Saturday, August 16, 2014

Fwd: College Eight Summer Newsletter



---------- Forwarded message ----------
From: Jo Chamberlain <jchambe1@ucsc.edu>
Date: Fri, Aug 15, 2014 at 11:31 AM
Subject: College Eight Summer Newsletter
To: iammejtm@gmail.com


Dear Friend of College Eight, 
Another academic year has passed, another one looms ahead.  This issue of the newsletter reflects on the never-ending cycle of graduates leaving and frosh arriving, and the launch of the College's new minor in Sustainability Studies.  We've also prepared an annual brief, reporting on our activities during the past year; you can find it on the College Eight web site.
 
I hope you are having a fine summer. Don't forget:  College Eight is interested in establishing and maintaining contact with our friends and alumni and hearing about what you are up to. In future newsletters, we will be including short reports on alumni activities.

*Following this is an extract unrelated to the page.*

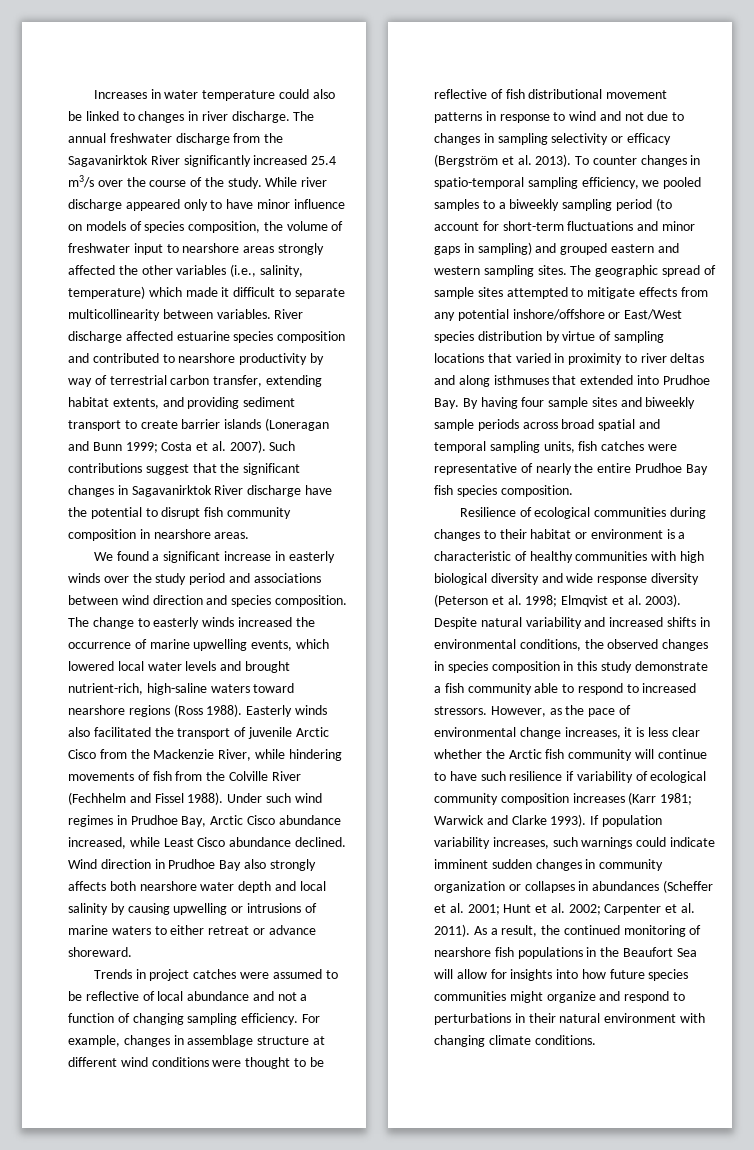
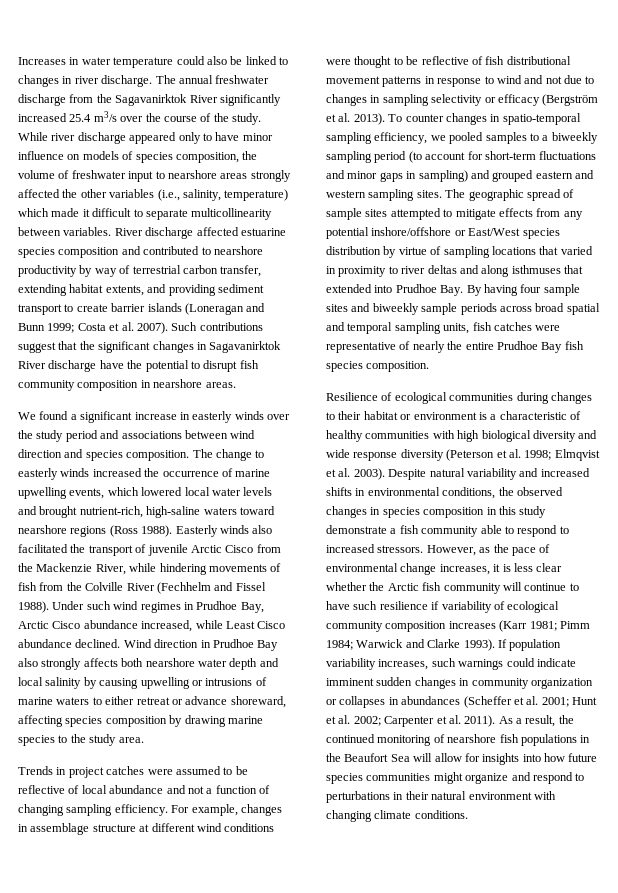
- Wind direction in Prudhoe Bay also strongly affects both nearshore water depth and local salinity by causing upwelling or intrusions of marine waters to either retreat or advance shoreward.
+ Wind direction in Prudhoe Bay also strongly affects both nearshore water depth and local salinity by causing upwelling or intrusions of marine waters to either retreat or advance shoreward, affecting species composition by drawing marine species to the study area.
- However, as the pace of environmental change increases, it is less clear whether the Arctic fish community will continue to have such resilience if variability of ecological community composition increases (Karr 1981; Warwick and Clarke 1993).
+ However, as the pace of environmental change increases, it is less clear whether the Arctic fish community will continue to have such resilience if variability of ecological community composition increases (Karr 1981; Pimm 1984; Warwick and Clarke 1993).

Please send your news to Jo Chamberlain, Provost's assistant, at jchambe1@ucsc.edu.


Commencement 2014: Keynote Speaker Karen Litfin & Provost Ronnie Lipschutz

It Happens Every Summer: College Eight Graduates Set Out to Face the World & College Eight Frosh Arrive in Droves

The annual cycle at College Eight is a fixed one: Every year, in late September, there is a flurry of move-ins into College Eight; every year, in mid-June, academics come to an end, as soon-to-be graduates march to commencement and get ready to embark on their life voyages. For a couple of weeks, the campus is preternaturally quiet, with only crows, deer and a few administrations wandering about. And then, the visitors begin to pour in: tennis, soccer, rock camp kids; high school cheerleaders; summer school students; dowsers, mandolin players, rock stars, neurolinguistics university folk, junior techies, and many others. Over the summer, the Colleges are never quiet, and College Eight is no exception. Not only do we host a range of conference groups, incoming frosh and their parents gather at College Eight to learn about their next four years and then radiate out across the campus, to other Colleges and Departments. They get lost, ask questions, and look bewildered. We try to help them.   This summer is no different. Commencement Day 2014 started out with "June Gloom," the foggy overcast for which the California Coast is known (Mark Twain is said to have said "the coldest winter I ever spent was a summer in San Francisco." But, apparently, he didn't say it). Across campus, commencements run like clockwork, scheduled for 9 AM, 1 PM and 4 PM. Some are bone chilling, others are scorchers. Hats are recommended; water is provided. By the time College Eight's commencement began at 1 PM, the sun had emerged and the thousand or so families, friends and parents were warming up. There our guests sat, stood, conversed and wandered, waiting eagerly for the 350 degree candidates to come marching down the hill from College Eight. Back at the College Plaza, there was much rumbling and jostling, as students and faculty, led by the Provost and Executive Vice Chancellor, got into line and slowly made their way to the festivities at Oakes College West Field.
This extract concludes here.